As I see from the examples in CUDA semantics — PyTorch master documentation , the real input has the exact same shape of the static input of the initial recording of the graph.
Can we use torch tensor of different shape (i.e, different batch size) for the real input?
Moreover, can we use an object instead of torch.Tensor for the input? The object have several fields which are of torch.Tensor
Does the concern of using different shape of data have anything to do with the graph memory management? I can’t really understand the part in the Graph Memory Management Section
No, as described in the docs:
Replaying a graph sacrifices the dynamic flexibility of typical eager execution in exchange for greatly reduced CPU overhead. A graph’s arguments and kernels are fixed, so a graph replay skips all layers of argument setup and kernel dispatch, including Python, C++, and CUDA driver overheads. Under the hood, a replay submits the entire graph’s work to the GPU with a single call to cudaGraphLaunch. Kernels in a replay also execute slightly faster on the GPU, but eliding CPU overhead is the main benefit.

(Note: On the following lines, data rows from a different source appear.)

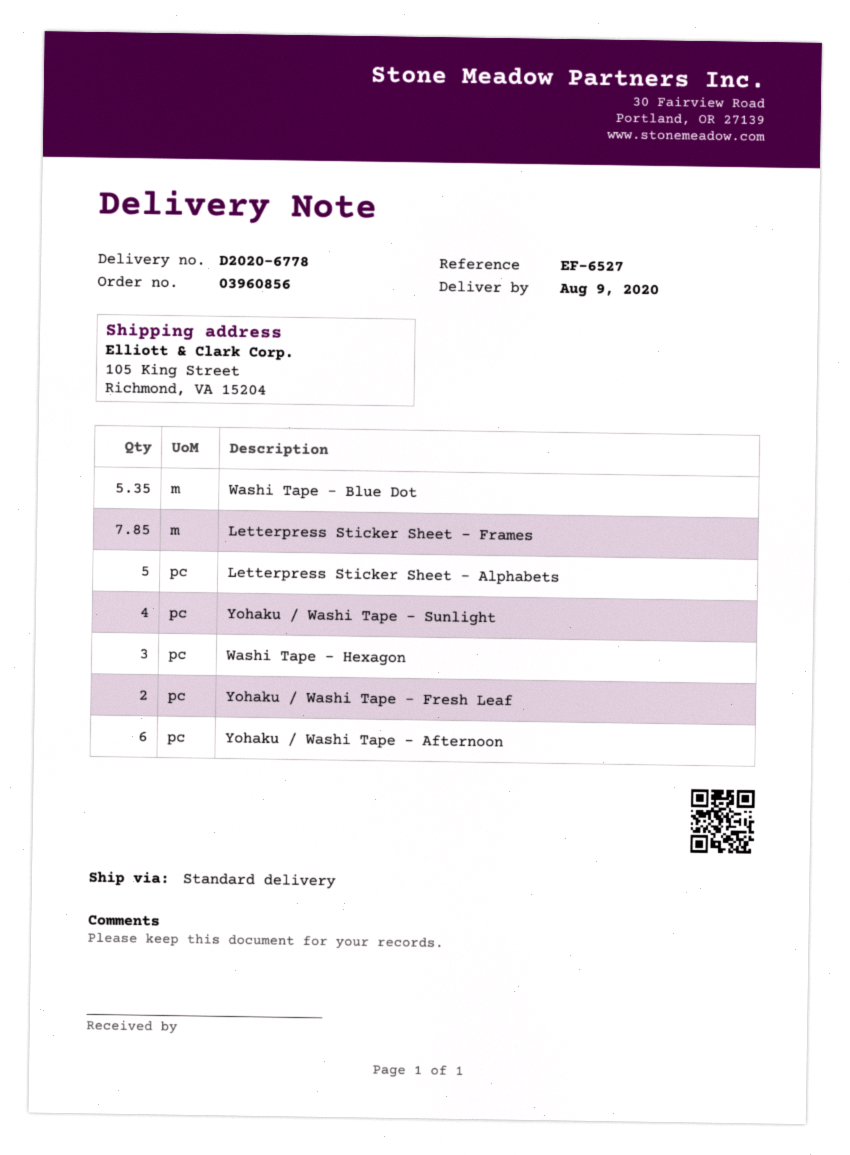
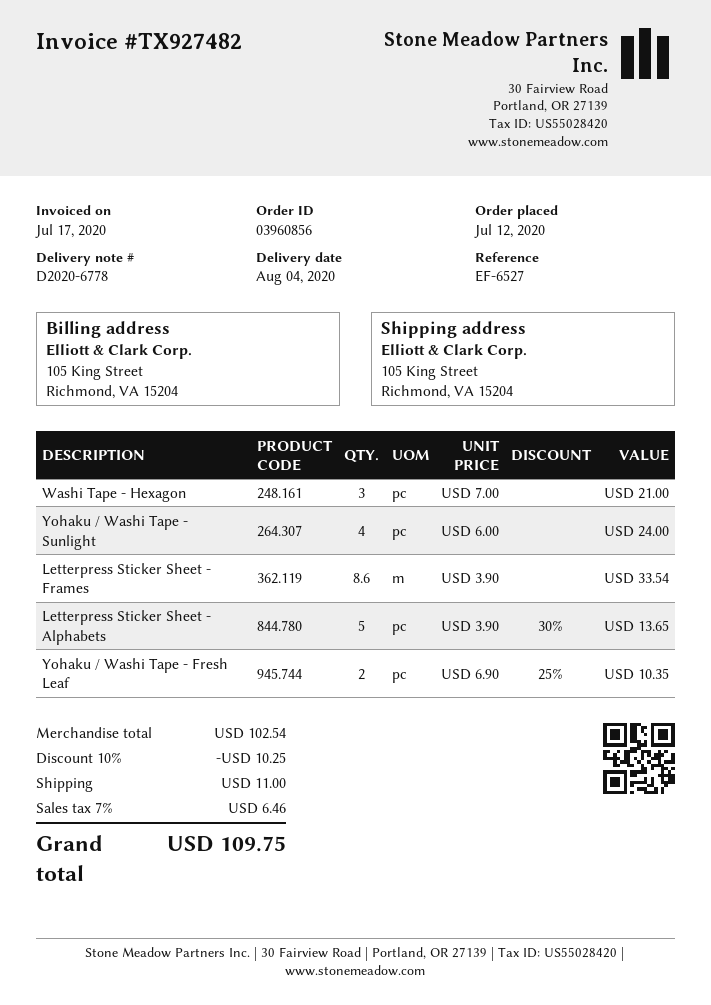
delivery date: 2020-08-09 -> 2020-08-04
Washi Tape - Blue Dot: 5.35 -> none
Letterpress Sticker Sheet - Frames: 7.85 -> 8.6
Yohaku / Washi Tape - Afternoon: 6 -> none

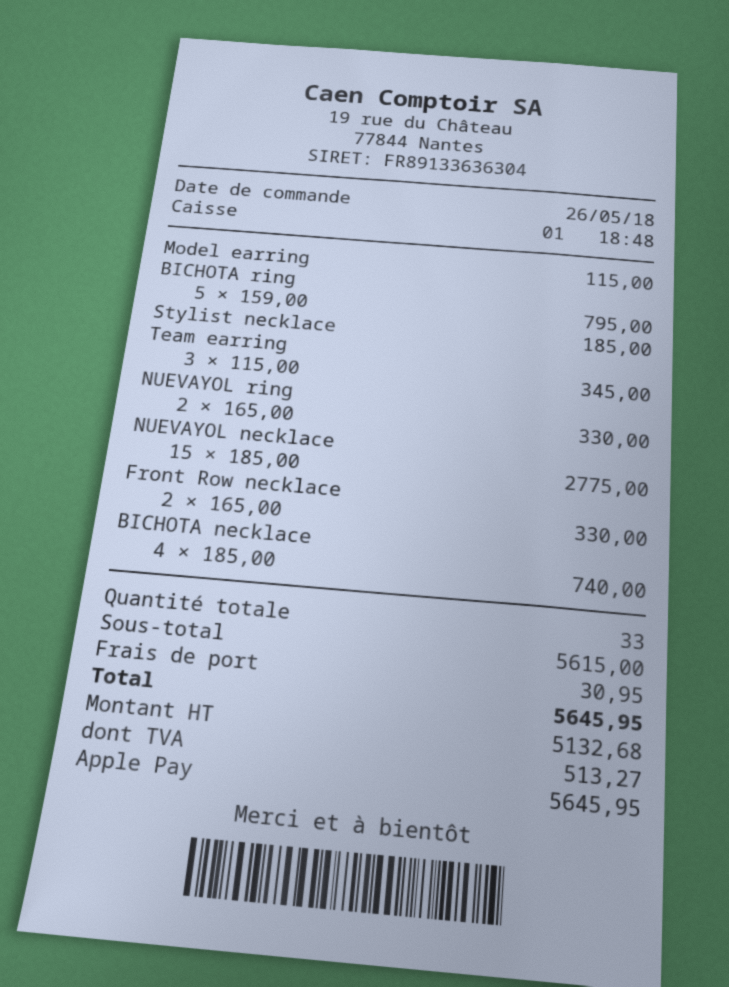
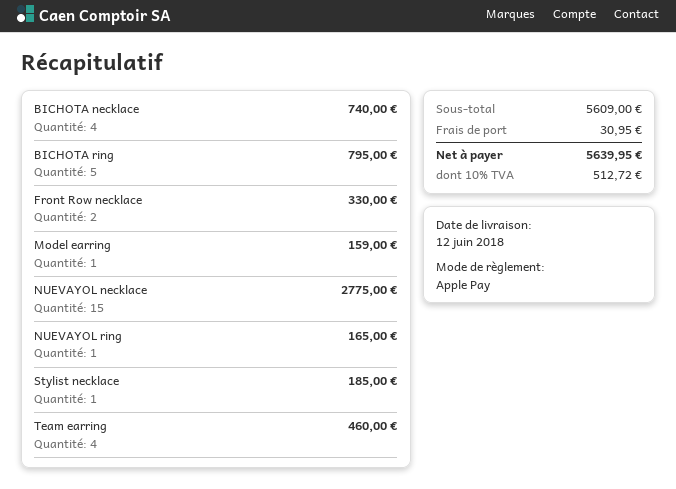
Model earring: 1 for 115.00 -> 1 for 159.00
Team earring: 3 for 345.00 -> 4 for 460.00
NUEVAYOL ring: 2 for 330.00 -> 1 for 165.00
subtotal: 5615.00 -> 5609.00
tax: 513.27 -> 512.72
total: 5645.95 -> 5639.95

You should try CUDA graphs if all or part of your network is graph-safe (usually this means static shapes and static control flow, but see the other constraints) and you suspect its runtime is at least somewhat CPU-limited.
you would have to use static shapes since the arguments and kernels are fixed and just replayed.
I see, so maybe CUDA graph is not the approach to improve performance for such learning framework with variable input size, e.g. RL environment. Thank you so much
However, maybe a part of the module’s can be recorded, which have static input size. I’ll check on that.
Yes, that might certainly be the case. The Partial-network capture section would show an example.